[Entries provided Boundary: Start]
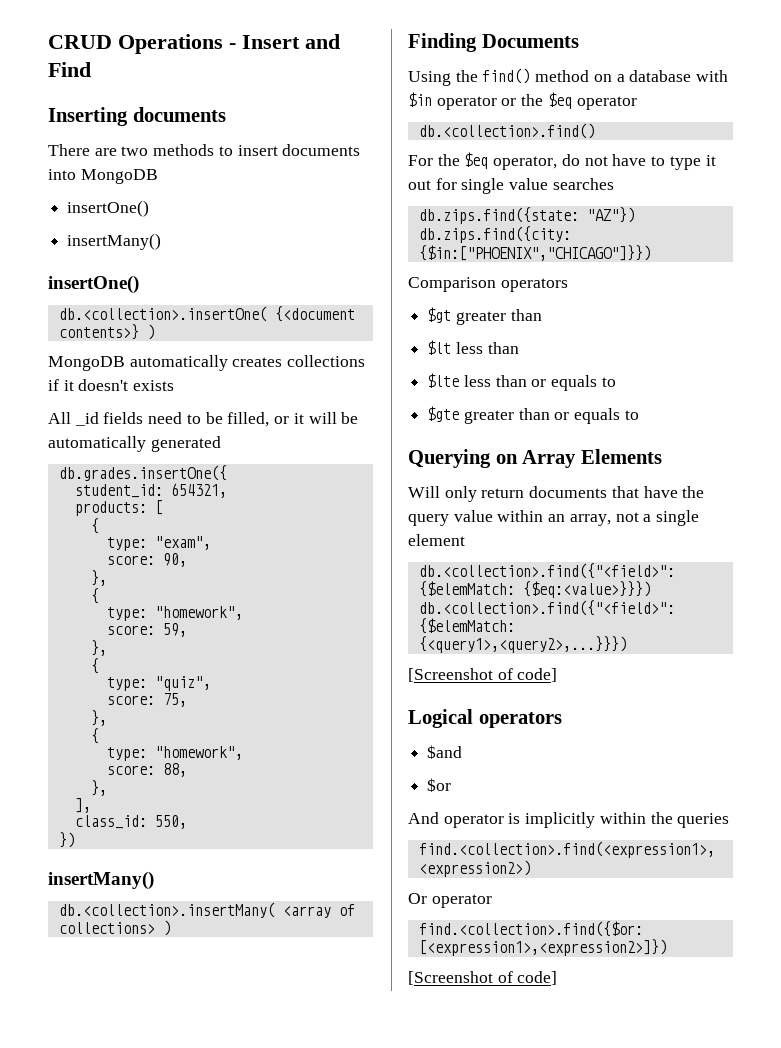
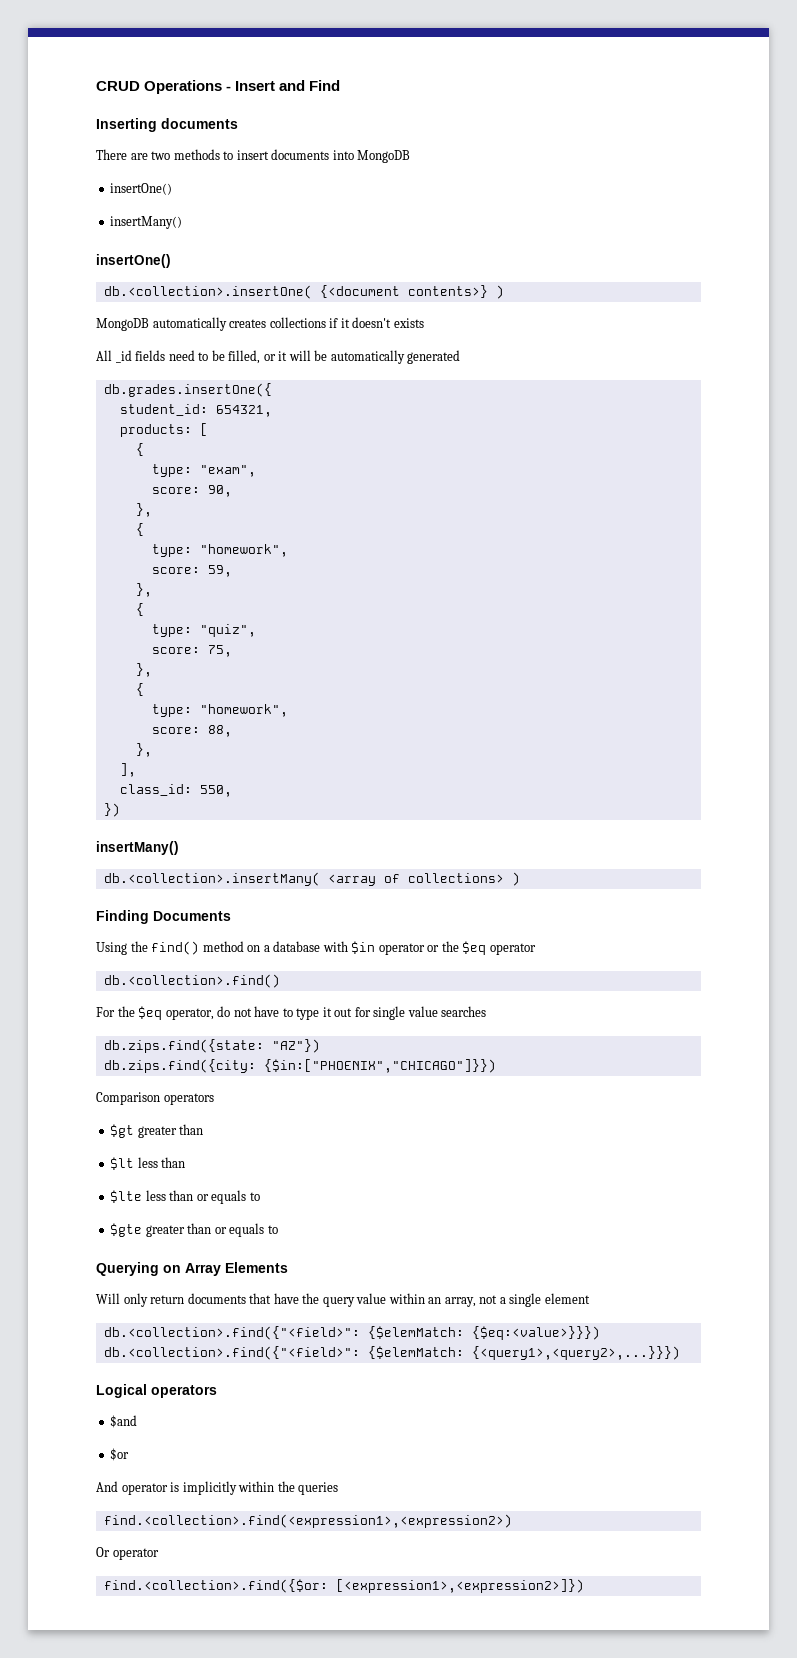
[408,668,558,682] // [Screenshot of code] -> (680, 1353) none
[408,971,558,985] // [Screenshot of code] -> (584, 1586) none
[Entries provided Boundary: End]
[Entries provided Boundary: Start]
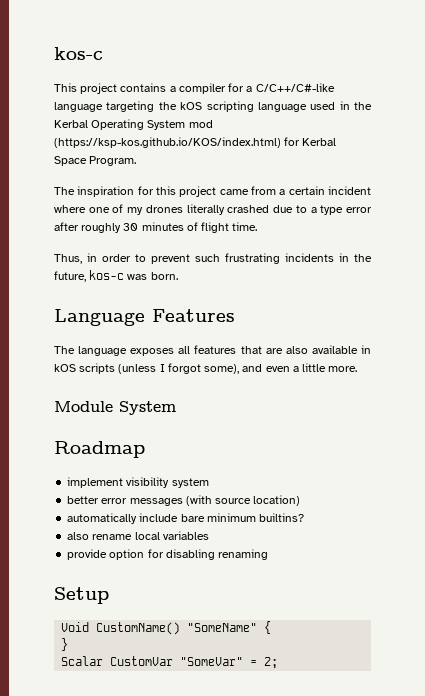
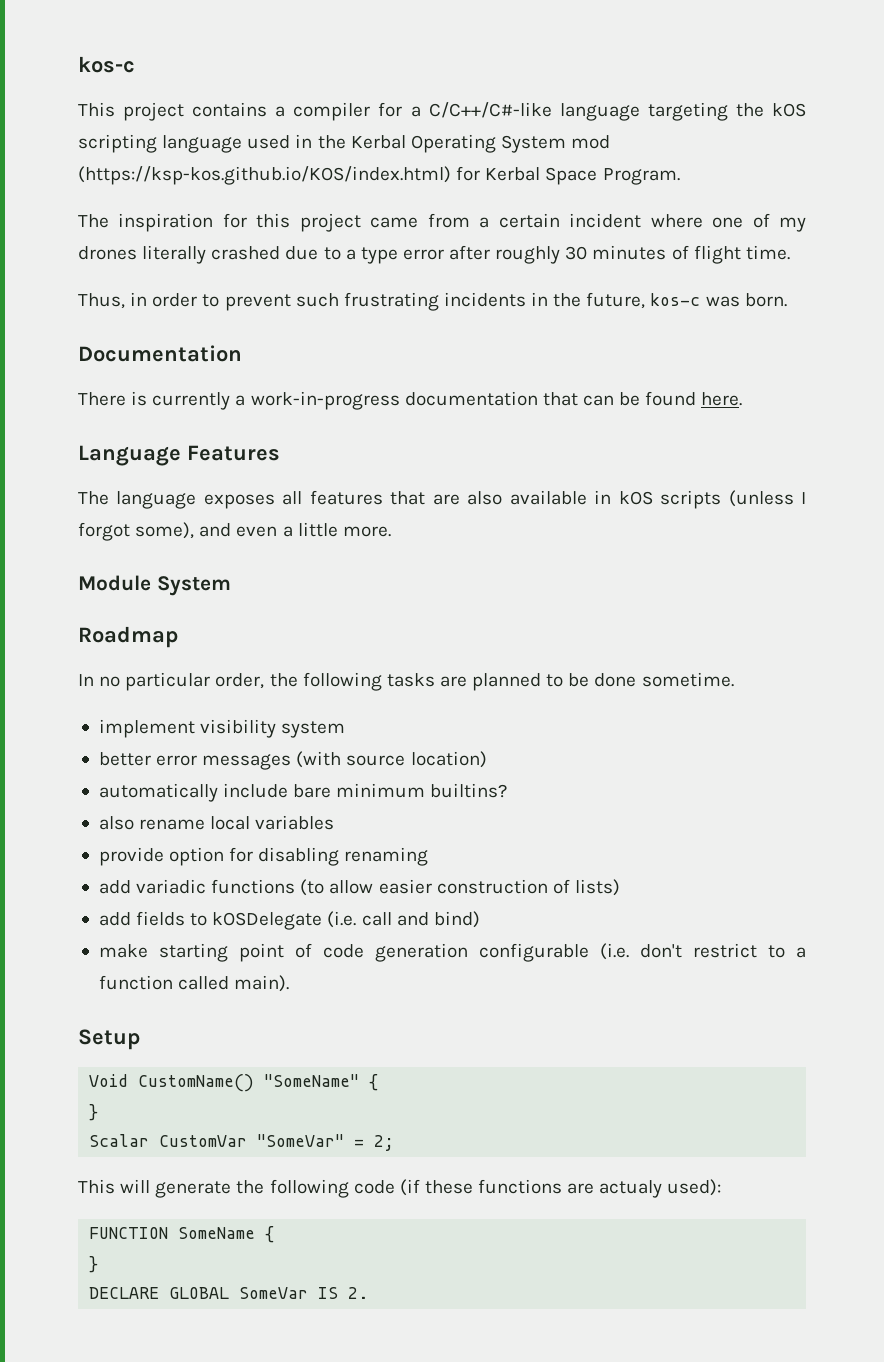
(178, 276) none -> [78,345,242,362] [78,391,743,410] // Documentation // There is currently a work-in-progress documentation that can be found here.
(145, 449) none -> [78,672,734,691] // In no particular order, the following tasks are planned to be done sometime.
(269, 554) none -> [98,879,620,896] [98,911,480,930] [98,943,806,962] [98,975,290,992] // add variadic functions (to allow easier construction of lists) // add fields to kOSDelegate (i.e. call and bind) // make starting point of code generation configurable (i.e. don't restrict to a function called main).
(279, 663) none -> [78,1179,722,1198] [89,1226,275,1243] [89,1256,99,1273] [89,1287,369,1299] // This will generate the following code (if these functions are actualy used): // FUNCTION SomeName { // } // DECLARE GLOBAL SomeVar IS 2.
[Entries provided Boundary: End]
* What is required
In the listing above, find the line containing "(269, 554) none" and the line containing "(279, 663) none", then repeat those two lines and everything between them exactly.

* Solution
(269, 554) none -> [98,879,620,896] [98,911,480,930] [98,943,806,962] [98,975,290,992] // add variadic functions (to allow easier construction of lists) // add fields to kOSDelegate (i.e. call and bind) // make starting point of code generation configurable (i.e. don't restrict to a function called main).
(279, 663) none -> [78,1179,722,1198] [89,1226,275,1243] [89,1256,99,1273] [89,1287,369,1299] // This will generate the following code (if these functions are actualy used): // FUNCTION SomeName { // } // DECLARE GLOBAL SomeVar IS 2.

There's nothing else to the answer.